Change detection data:
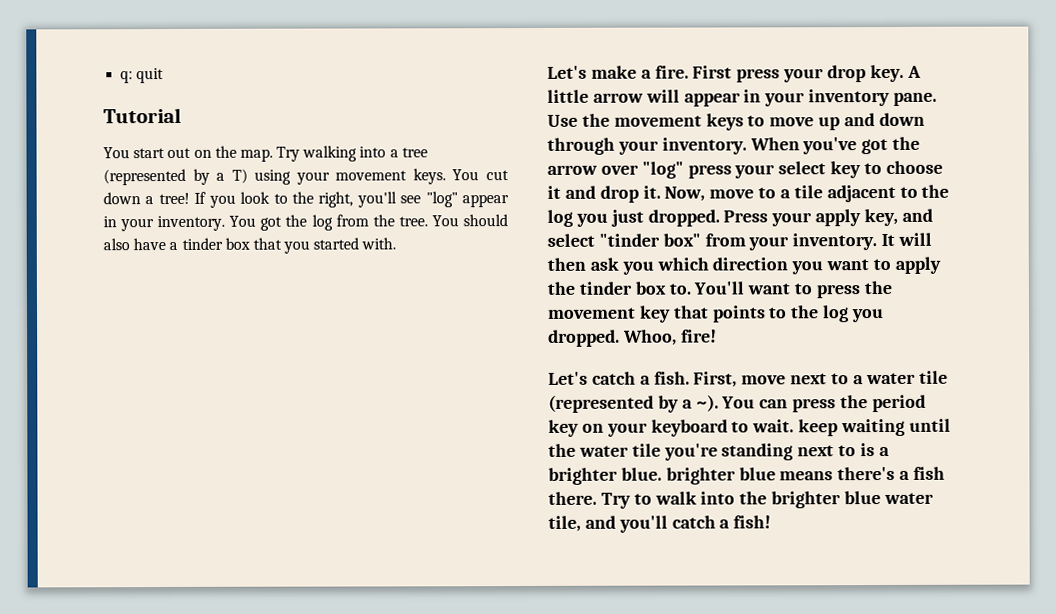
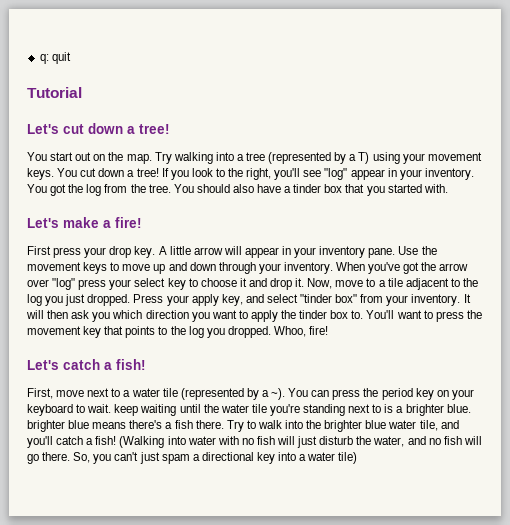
+ Let's cut down a tree!
- Let's make a fire. First press your drop key.
+ Let's make a fire!
+ First press your drop key.
- Let's catch a fish. First, move next to a water tile (represented by a ~).
+ Let's catch a fish!
+ First, move next to a water tile (represented by a ~).
+ (Walking into water with no fish will just disturb the water, and no fish will go there. So, you can't just spam a directional key into a water tile)

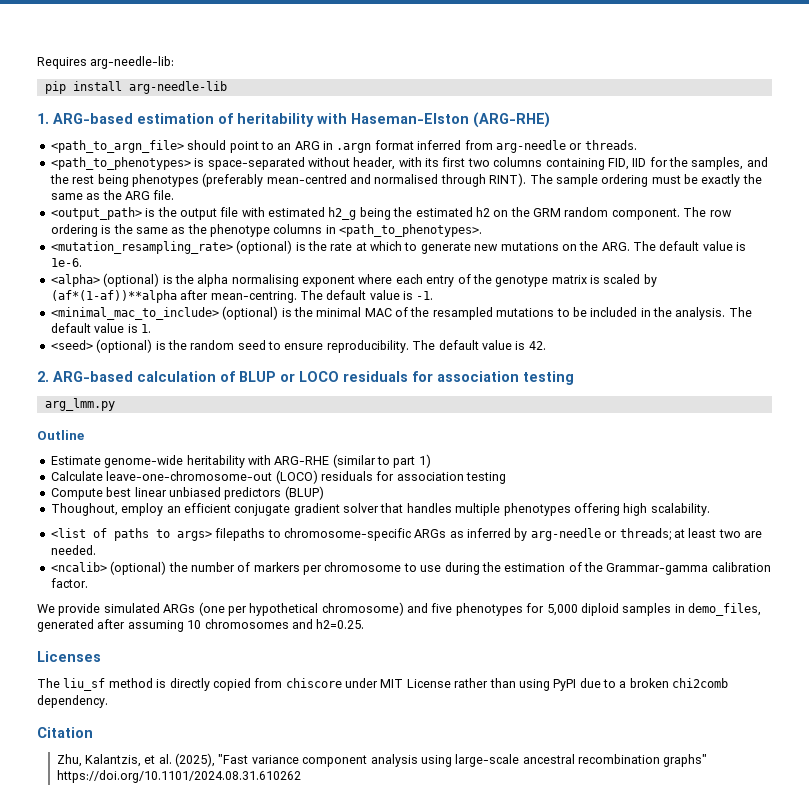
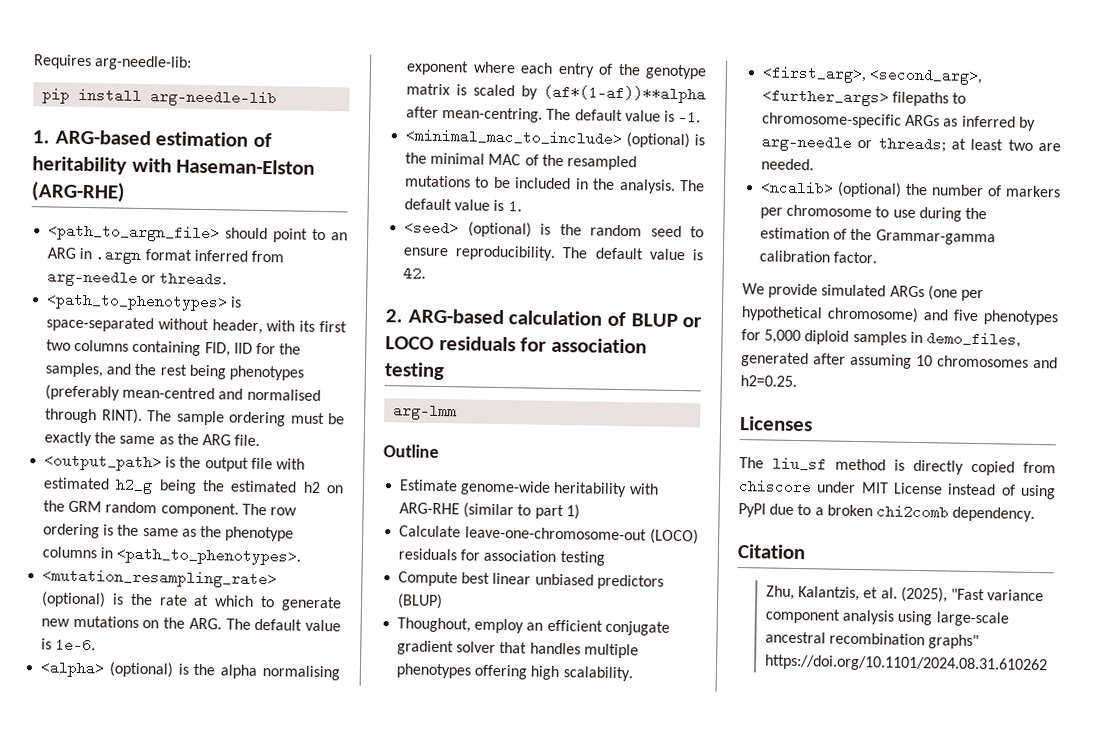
- arg_lmm.py
+ arg-lmm
- <list of paths to args> filepaths to chromosome-specific ARGs as inferred by arg-needle or threads; at least two are needed.
+ <first_arg>, <second_arg>, <further_args> filepaths to chromosome-specific ARGs as inferred by arg-needle or threads; at least two are needed.
- The liu_sf method is directly copied from chiscore under MIT License rather than using PyPI due to a broken chi2comb dependency.
+ The liu_sf method is directly copied from chiscore under MIT License instead of using PyPI due to a broken chi2comb dependency.

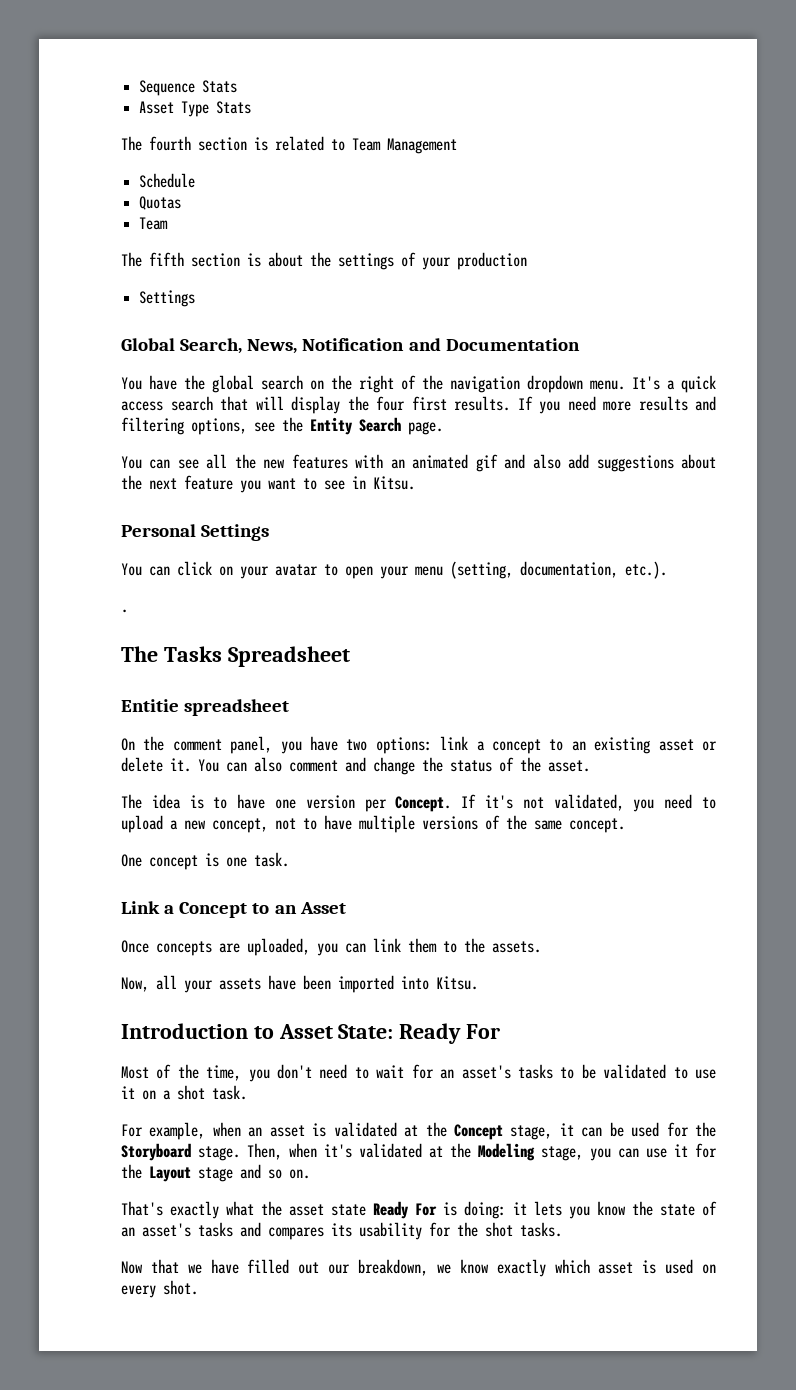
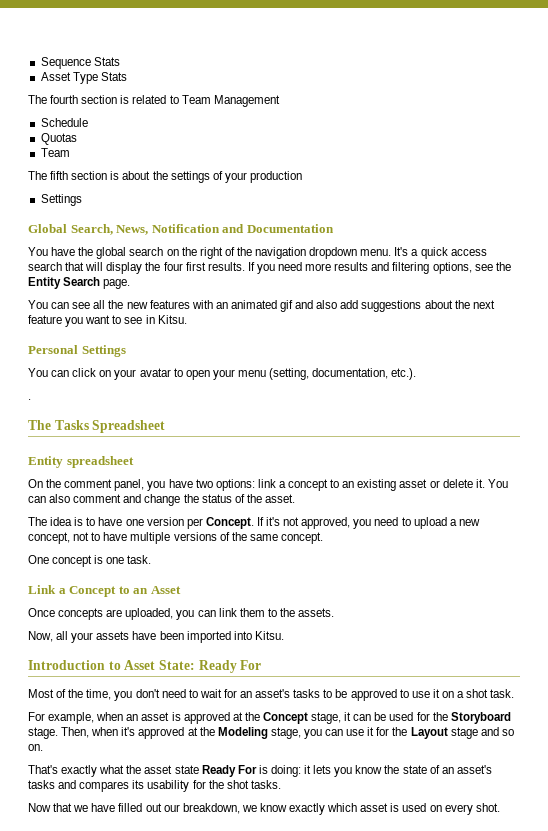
- Entitie spreadsheet
+ Entity spreadsheet
- If it's not validated, you need to upload a new concept, not to have multiple versions of the same concept.
+ If it's not approved, you need to upload a new concept, not to have multiple versions of the same concept.
- Most of the time, you don't need to wait for an asset's tasks to be validated to use it on a shot task.
+ Most of the time, you don't need to wait for an asset's tasks to be approved to use it on a shot task.
- For example, when an asset is validated at the Concept stage, it can be used for the Storyboard stage.
+ For example, when an asset is approved at the Concept stage, it can be used for the Storyboard stage.
- Then, when it's validated at the Modeling stage, you can use it for the Layout stage and so on.
+ Then, when it's approved at the Modeling stage, you can use it for the Layout stage and so on.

▶ **EXERCISE**
Copy out, from the records above, every line that holds the string "License".

▶ **RESPONSE TO THE TASK**
- The liu_sf method is directly copied from chiscore under MIT License rather than using PyPI due to a broken chi2comb dependency.
+ The liu_sf method is directly copied from chiscore under MIT License instead of using PyPI due to a broken chi2comb dependency.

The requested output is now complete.